Pemakzulan Gibran: Analisis Teoretis Versus Realitas Politik Menurut Mahfud MD

Pakar hukum tata negara, Mahfud MD, memberikan pandangannya terkait usulan pemakzulan Wakil Presiden Gibran Rakabuming Raka yang dilontarkan oleh Forum Purnawirawan TNI. Mahfud menjelaskan bahwa secara teoretis, proses pemakzulan Gibran dimungkinkan dalam sistem ketatanegaraan Indonesia. Namun, ia menekankan bahwa realitas politik yang ada saat ini akan menjadi penghalang besar untuk mewujudkan hal tersebut.

Mahfud, yang juga mantan Ketua Mahkamah Konstitusi (MK), merujuk pada Pasal 7A Undang-Undang Dasar (UUD) 1945 sebagai dasar teoretis pemakzulan. Pasal tersebut menyebutkan enam alasan yang dapat menyebabkan presiden dan/atau wakil presiden dapat diberhentikan, yaitu:

  • Pengkhianatan terhadap negara
  • Korupsi
  • Penyuapan
  • Tindak pidana berat lainnya
  • Perbuatan tercela
  • Tidak lagi memenuhi syarat sebagai presiden/wakil presiden

Kendati demikian, Mahfud menekankan bahwa implementasi pemakzulan bukanlah proses yang mudah. Secara politik, kekuatan koalisi yang mendukung pemerintahan Prabowo Subianto-Gibran Rakabuming Raka di Dewan Perwakilan Rakyat (DPR) akan menjadi faktor penentu.

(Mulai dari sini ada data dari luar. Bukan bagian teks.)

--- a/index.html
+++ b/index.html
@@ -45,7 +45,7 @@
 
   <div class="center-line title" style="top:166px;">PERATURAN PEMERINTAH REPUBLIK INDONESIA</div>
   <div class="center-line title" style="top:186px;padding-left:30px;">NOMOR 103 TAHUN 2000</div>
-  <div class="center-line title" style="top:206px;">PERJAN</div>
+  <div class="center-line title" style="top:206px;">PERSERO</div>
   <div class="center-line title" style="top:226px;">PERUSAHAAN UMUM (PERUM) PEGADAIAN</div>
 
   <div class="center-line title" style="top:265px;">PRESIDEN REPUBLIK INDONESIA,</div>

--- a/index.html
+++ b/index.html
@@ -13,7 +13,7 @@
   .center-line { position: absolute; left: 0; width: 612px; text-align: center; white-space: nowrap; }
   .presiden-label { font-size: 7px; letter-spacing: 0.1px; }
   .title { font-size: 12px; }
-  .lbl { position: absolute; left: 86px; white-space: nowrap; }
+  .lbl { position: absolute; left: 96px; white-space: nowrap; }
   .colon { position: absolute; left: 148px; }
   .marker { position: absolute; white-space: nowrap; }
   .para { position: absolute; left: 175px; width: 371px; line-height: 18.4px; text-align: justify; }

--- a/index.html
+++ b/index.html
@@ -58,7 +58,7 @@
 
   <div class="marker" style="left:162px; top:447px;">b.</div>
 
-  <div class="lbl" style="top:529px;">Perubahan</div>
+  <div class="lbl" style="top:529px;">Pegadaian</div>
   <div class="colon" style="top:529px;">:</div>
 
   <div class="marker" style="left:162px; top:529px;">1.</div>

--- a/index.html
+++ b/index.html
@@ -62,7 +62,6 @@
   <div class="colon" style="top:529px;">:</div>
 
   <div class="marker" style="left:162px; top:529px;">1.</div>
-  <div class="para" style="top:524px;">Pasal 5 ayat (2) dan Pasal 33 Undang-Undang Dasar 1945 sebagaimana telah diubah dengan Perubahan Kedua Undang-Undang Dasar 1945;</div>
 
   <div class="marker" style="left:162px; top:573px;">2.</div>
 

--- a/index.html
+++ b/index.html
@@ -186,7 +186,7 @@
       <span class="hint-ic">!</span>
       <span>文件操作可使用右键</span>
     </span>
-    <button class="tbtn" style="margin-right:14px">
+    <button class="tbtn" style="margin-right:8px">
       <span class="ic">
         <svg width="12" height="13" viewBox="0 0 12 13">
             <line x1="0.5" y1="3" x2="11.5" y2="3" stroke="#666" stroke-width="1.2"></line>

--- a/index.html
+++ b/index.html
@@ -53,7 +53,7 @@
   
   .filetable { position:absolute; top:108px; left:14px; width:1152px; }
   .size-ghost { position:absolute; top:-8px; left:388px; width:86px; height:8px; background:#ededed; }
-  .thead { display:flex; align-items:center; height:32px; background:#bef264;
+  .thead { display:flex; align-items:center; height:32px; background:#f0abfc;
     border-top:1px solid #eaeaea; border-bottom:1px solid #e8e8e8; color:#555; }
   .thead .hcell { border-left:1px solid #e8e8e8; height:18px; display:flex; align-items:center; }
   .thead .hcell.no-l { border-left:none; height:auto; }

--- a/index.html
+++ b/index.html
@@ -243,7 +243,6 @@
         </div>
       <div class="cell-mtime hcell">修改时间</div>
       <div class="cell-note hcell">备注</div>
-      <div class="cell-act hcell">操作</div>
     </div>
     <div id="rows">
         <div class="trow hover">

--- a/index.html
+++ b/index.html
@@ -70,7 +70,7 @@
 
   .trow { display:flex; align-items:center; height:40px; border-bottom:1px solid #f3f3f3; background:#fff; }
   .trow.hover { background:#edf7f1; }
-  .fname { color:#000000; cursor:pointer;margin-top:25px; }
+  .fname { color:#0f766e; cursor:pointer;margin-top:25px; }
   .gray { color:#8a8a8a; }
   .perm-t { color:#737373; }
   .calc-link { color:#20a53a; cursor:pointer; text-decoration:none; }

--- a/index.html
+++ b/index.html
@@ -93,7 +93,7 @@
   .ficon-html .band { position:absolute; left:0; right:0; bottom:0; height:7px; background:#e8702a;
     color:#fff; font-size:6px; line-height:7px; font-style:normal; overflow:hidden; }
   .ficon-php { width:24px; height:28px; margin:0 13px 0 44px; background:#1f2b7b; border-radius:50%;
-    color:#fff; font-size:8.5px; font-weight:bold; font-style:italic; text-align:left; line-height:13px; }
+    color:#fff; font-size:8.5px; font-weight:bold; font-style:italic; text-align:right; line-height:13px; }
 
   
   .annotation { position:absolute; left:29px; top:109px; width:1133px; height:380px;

Proses pemakzulan membutuhkan mekanisme yang kompleks, dimulai dengan sidang pleno DPR yang harus dihadiri oleh minimal 2/3 dari total anggota. Selanjutnya, 2/3 dari anggota yang hadir harus menyetujui bahwa presiden atau wakil presiden telah melakukan pelanggaran yang diatur dalam UUD 1945.

"Bayangkan saja secara politik, 2/3 itu berapa? Jika dari 575 anggota DPR, 2/3 itu kira-kira 380-an anggota. Jika tidak mencapai angka itu, maka pemakzulan tidak dapat dilakukan," jelas Mahfud. Pernyataan ini menggarisbawahi betapa signifikannya dukungan politik di parlemen dalam menentukan nasib seorang presiden atau wakil presiden yang menghadapi ancaman pemakzulan.

Usulan pemakzulan Gibran sendiri muncul dari Forum Purnawirawan TNI yang beranggotakan ratusan purnawirawan jenderal, laksamana, marsekal, dan kolonel. Selain mengusulkan pergantian wakil presiden, forum ini juga menyampaikan penolakan terhadap kebijakan pemerintah terkait pembangunan Ibu Kota Negara (IKN), tenaga kerja asing, dan usulan reshuffle menteri yang diduga terlibat korupsi.

Kehadiran tokoh-tokoh senior seperti Try Sutrisno, Fachrul Razi, Tyasno Soedarto, Slamet Soebijanto, dan Hanafie Asnan dalam forum ini menunjukkan keseriusan para purnawirawan dalam menyuarakan aspirasi mereka. Deklarasi yang berisi delapan poin tersebut mencerminkan kekhawatiran mereka terhadap berbagai isu strategis yang dihadapi bangsa.

Dengan demikian, pandangan Mahfud MD memberikan gambaran komprehensif mengenai kompleksitas pemakzulan Gibran Rakabuming Raka. Meskipun secara teoretis dimungkinkan, realitas politik menjadi penghalang yang sangat signifikan. Proses pemakzulan membutuhkan dukungan politik yang besar di parlemen, yang tampaknya sulit untuk diwujudkan mengingat soliditas koalisi pemerintahan saat ini.